Analysis

The successful appeal forces NICE back to the negotiating table, turning a binary rejection into a multi-month value-capture process. The key leverage will be how much list price concession Lilly is willing to make versus an outcomes- or indication-limited NHS rollout (e.g., restricted to early MCI/amyloid-positive cohorts); each incremental percentage point in negotiated net price translates to material changes in peak UK revenue but also sets a precedent for EU payors within 6–18 months. Second-order winners include diagnostics (amyloid PET, plasma biomarkers) and infusion/administration services that enable targeted prescribing; suppliers with flexible capacity can win if uptake is limited but concentrated.

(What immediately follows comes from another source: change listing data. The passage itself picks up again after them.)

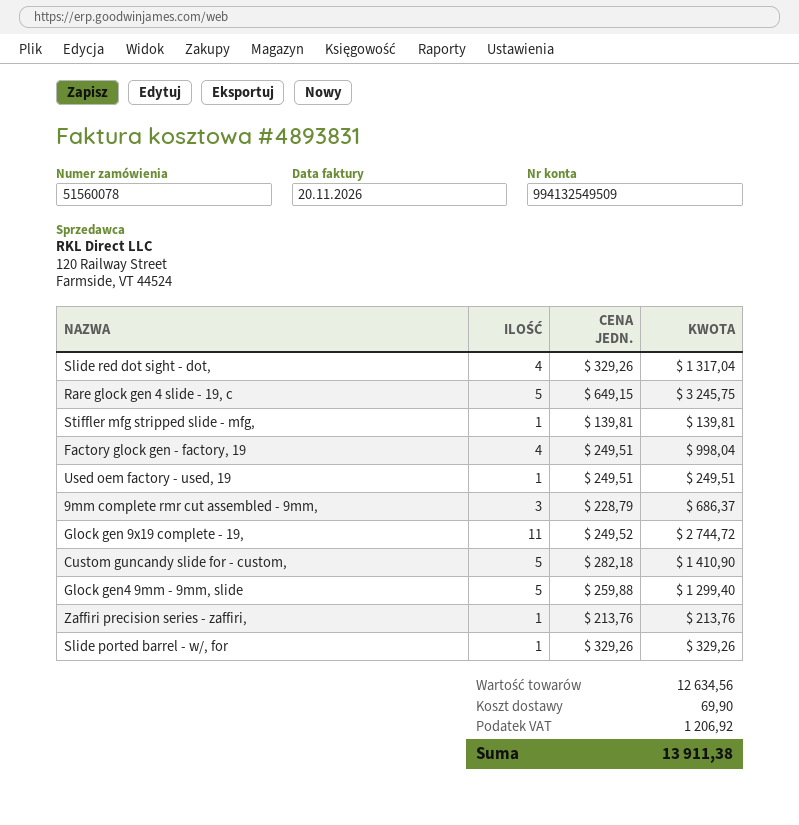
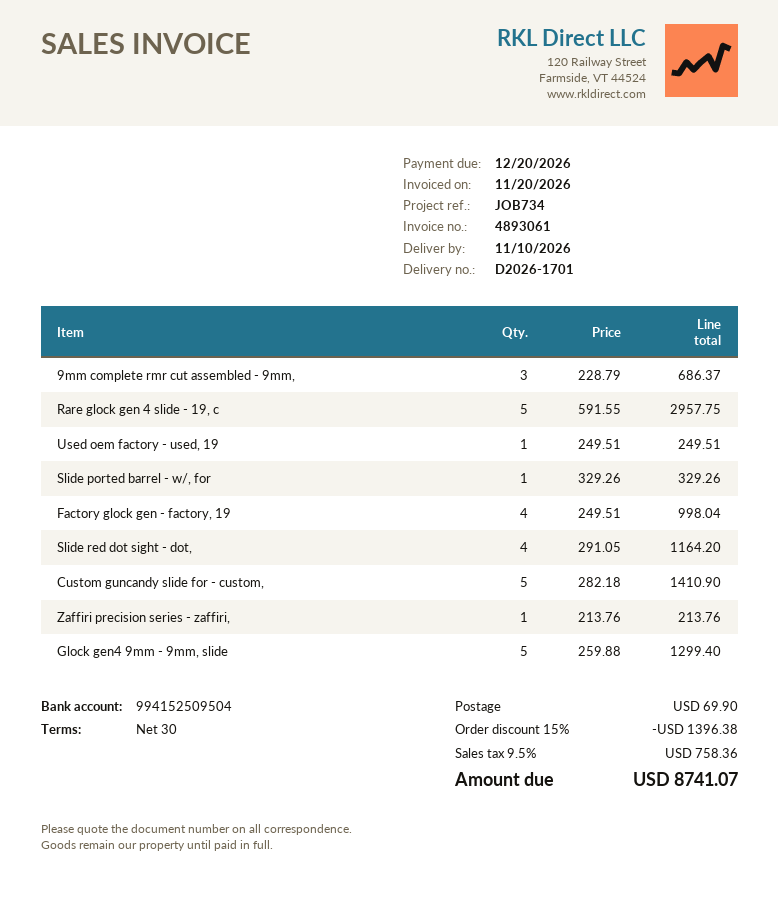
invoice number: 4893831 -> 4893061
bank account: 994132549509 -> 994152509504
Slide red dot sight - dot,: 4 x 329.26 = 1317.04 -> 4 x 291.05 = 1164.20
Rare glock gen 4 slide - 19, c: 5 x 649.15 = 3245.75 -> 5 x 591.55 = 2957.75
Stiffler mfg stripped slide - mfg,: 1 x 139.81 = 139.81 -> none
Glock gen 9x19 complete - 19,: 11 x 249.52 = 2744.72 -> none
discount: none -> 15% = 1396.38
tax: 1206.92 -> 758.36
total: 13911.38 -> 8741.07

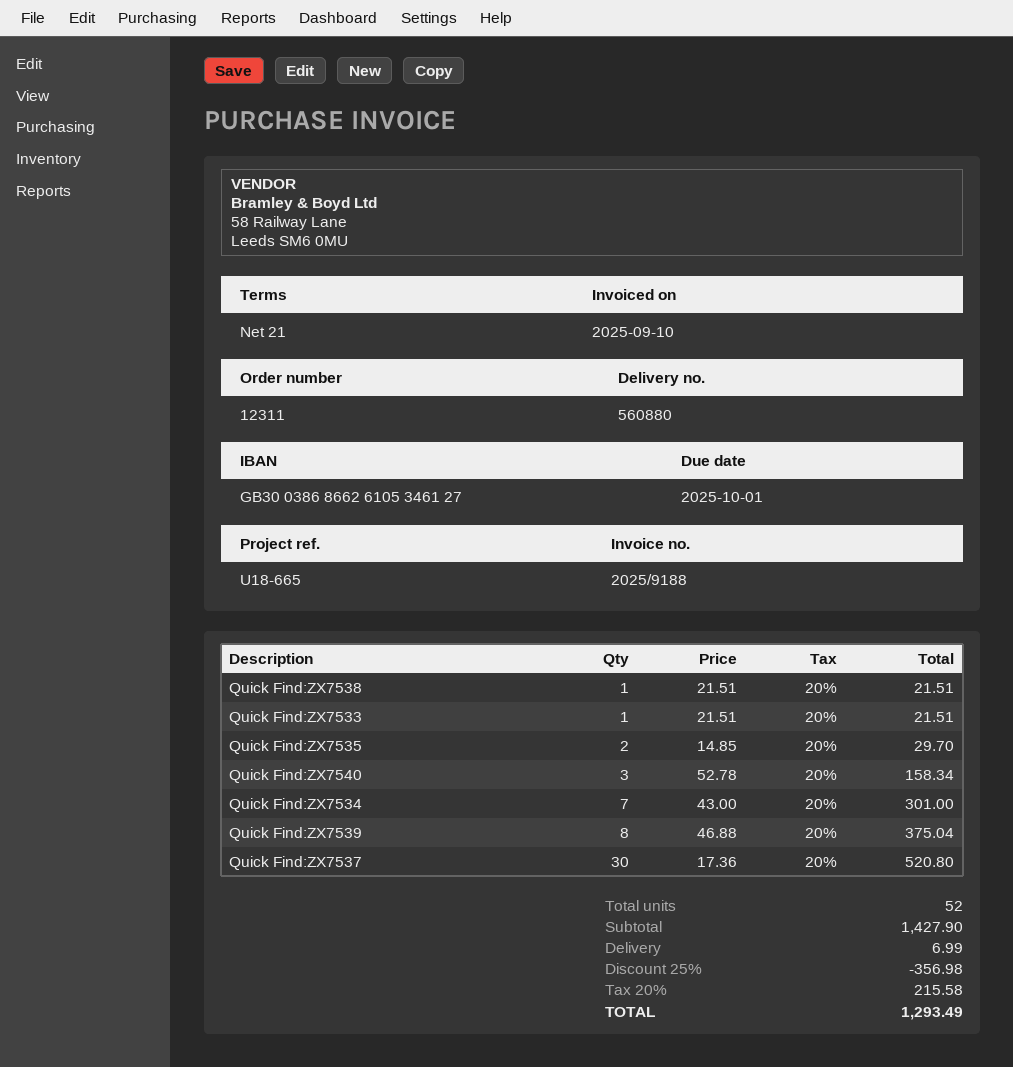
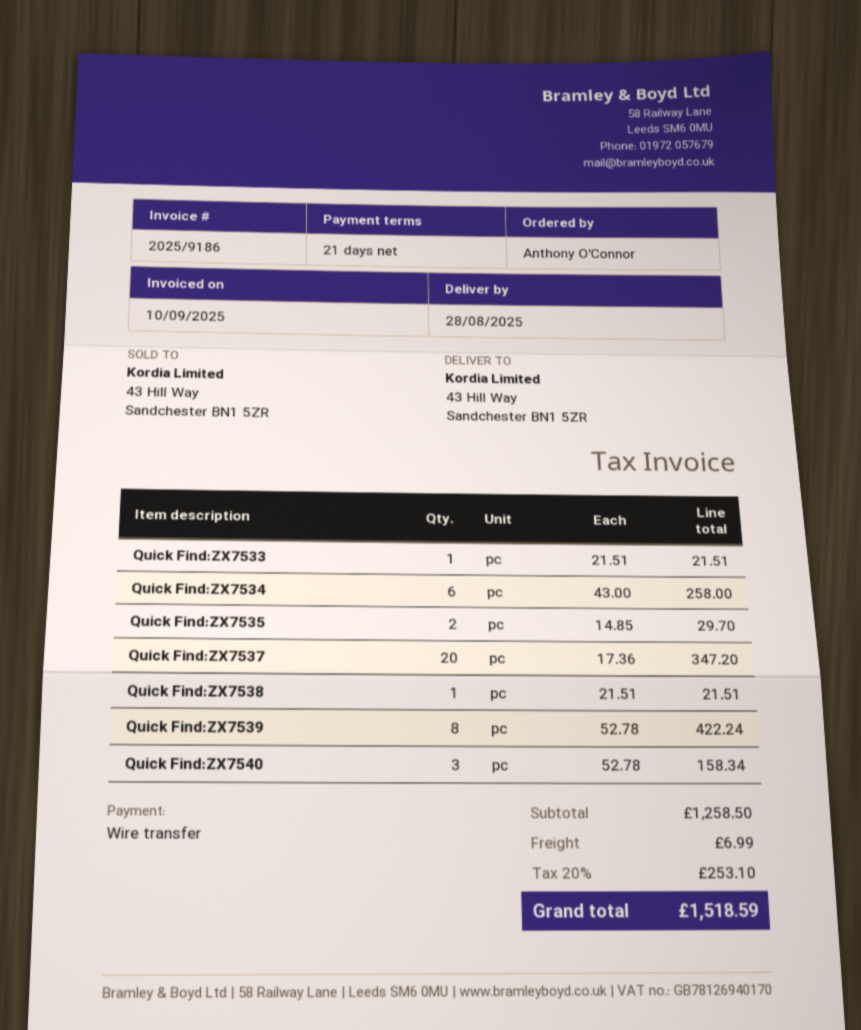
invoice number: 2025/9188 -> 2025/9186
Quick Find:ZX7534: 7 x 43.00 = 301.00 -> 6 x 43.00 = 258.00
Quick Find:ZX7539: 8 x 46.88 = 375.04 -> 8 x 52.78 = 422.24
Quick Find:ZX7537: 30 x 17.36 = 520.80 -> 20 x 17.36 = 347.20
subtotal: 1427.90 -> 1258.50
discount: 25% = 356.98 -> none
tax: 20% = 215.58 -> 20% = 253.10
total: 1293.49 -> 1518.59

Conversely, competitors with marginally better trial metrics could see shorter-term investor outperformance if NICE pivots to subgroup evidence, which would advantage drugs with cleaner efficacy-to-price ratios. Tail risks are asymmetric and time-staggered: a favorable decision with a steep discount still meaningfully derisks commercial launch over 12–24 months, while another rejection or demand for outcomes-based contracts could compress realized revenue and delay prescriber uptake for years. Watch two catalysts closely — NICE’s requested evidence set and any novel head‑to‑head or real‑world effectiveness data expected over the next 6–12 months — both can flip valuations materially for incumbents and late movers in the amyloid class.